A key element of this feature is the use of prebuilt widgets. Google SecOps provides a variety of these widgets that you can drag and drop into your custom view. These range from simple widgets that display key-value pairs or entity details, to more advanced ones like an HTML widget for custom-formatted data or even widgets that are automatically included with certain integrations, like a VirusTotal analysis summary. This modular approach allows a playbook author without deep UI design skills to easily construct a clean, professional, and highly functional view that surfaces the right information at the right time.

Extending this capability further, Playbook Views are designed to be role-specific, which is a critical function in any mature Security Operations Center (SOC). You can create multiple views within the same playbook and assign each one to a different user role.
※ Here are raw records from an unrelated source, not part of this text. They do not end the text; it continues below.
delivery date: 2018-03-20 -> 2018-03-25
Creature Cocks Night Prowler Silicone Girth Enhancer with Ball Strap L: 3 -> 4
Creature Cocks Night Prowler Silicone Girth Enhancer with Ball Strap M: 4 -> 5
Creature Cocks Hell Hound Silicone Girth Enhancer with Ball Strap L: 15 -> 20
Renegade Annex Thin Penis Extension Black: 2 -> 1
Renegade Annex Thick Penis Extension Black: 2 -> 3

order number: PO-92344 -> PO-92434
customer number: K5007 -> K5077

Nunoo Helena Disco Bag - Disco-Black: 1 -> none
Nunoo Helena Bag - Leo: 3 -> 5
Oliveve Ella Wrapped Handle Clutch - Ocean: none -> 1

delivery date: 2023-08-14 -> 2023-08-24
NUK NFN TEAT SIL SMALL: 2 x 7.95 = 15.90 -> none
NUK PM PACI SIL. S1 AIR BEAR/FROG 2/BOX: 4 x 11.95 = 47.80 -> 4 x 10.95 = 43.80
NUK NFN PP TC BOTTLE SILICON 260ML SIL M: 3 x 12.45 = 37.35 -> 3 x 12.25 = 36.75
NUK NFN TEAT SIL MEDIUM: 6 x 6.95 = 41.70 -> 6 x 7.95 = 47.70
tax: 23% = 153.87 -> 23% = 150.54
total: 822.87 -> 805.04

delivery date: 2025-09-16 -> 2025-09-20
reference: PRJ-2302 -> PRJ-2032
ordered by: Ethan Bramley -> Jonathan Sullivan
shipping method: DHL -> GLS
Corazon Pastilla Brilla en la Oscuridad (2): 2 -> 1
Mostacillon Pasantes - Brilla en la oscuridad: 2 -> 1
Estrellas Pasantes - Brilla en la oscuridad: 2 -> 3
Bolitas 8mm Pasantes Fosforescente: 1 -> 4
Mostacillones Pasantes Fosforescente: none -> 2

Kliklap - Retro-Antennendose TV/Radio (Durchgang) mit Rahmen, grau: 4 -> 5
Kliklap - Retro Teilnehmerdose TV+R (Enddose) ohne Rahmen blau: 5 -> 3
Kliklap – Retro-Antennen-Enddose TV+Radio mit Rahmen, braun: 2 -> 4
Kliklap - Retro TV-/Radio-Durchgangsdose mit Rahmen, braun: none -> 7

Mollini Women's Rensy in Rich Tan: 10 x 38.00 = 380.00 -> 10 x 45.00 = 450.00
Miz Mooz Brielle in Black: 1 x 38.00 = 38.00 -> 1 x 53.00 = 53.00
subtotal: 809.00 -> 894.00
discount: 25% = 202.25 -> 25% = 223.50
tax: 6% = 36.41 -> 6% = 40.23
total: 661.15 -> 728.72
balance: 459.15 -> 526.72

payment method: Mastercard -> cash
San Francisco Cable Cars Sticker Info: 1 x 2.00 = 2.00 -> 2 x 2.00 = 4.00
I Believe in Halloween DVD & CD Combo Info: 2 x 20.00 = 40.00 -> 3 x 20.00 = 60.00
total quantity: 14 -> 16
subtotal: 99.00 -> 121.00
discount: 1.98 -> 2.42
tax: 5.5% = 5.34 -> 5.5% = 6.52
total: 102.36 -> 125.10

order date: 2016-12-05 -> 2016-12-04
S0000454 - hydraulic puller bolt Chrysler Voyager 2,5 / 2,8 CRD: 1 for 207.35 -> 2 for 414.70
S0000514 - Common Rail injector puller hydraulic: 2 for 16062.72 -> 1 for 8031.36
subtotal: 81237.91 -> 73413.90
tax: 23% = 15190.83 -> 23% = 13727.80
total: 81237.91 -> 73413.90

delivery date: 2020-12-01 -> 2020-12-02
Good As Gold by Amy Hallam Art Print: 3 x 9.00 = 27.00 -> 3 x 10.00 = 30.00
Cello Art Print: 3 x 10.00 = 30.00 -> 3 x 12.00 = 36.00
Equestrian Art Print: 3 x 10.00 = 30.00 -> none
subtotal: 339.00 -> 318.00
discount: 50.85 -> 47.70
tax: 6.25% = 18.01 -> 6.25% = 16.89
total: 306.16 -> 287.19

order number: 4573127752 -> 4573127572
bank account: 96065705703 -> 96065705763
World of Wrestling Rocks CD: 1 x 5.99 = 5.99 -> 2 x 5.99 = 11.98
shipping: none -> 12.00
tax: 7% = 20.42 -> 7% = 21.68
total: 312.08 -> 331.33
This means a Tier 1 analyst, a Tier 3 threat hunter, and a SOC Manager can all look at the same alert but be presented with a completely different interface tailored to their specific responsibilities and technical depth.

Ultimately, by leveraging these features, you move from a one-size-fits-all alert screen to an intelligent, responsive interface that adapts to both the incident type and the analyst's role. This streamlines the entire investigative process, reduces cognitive load on your security team, enforces consistency, and ensures that every analyst, regardless of their tier, has immediate access to the exact information they need to perform their job effectively.

In our example we’re going to reduce our time to value by leveraging the predefined widgets. We’re also going to include the pending actions widget which is crucial for our use case because we are prompting analysts in our playbook.

 

 

Now that we’ve completed the playbook, it is ready to be turned on and run on alerts.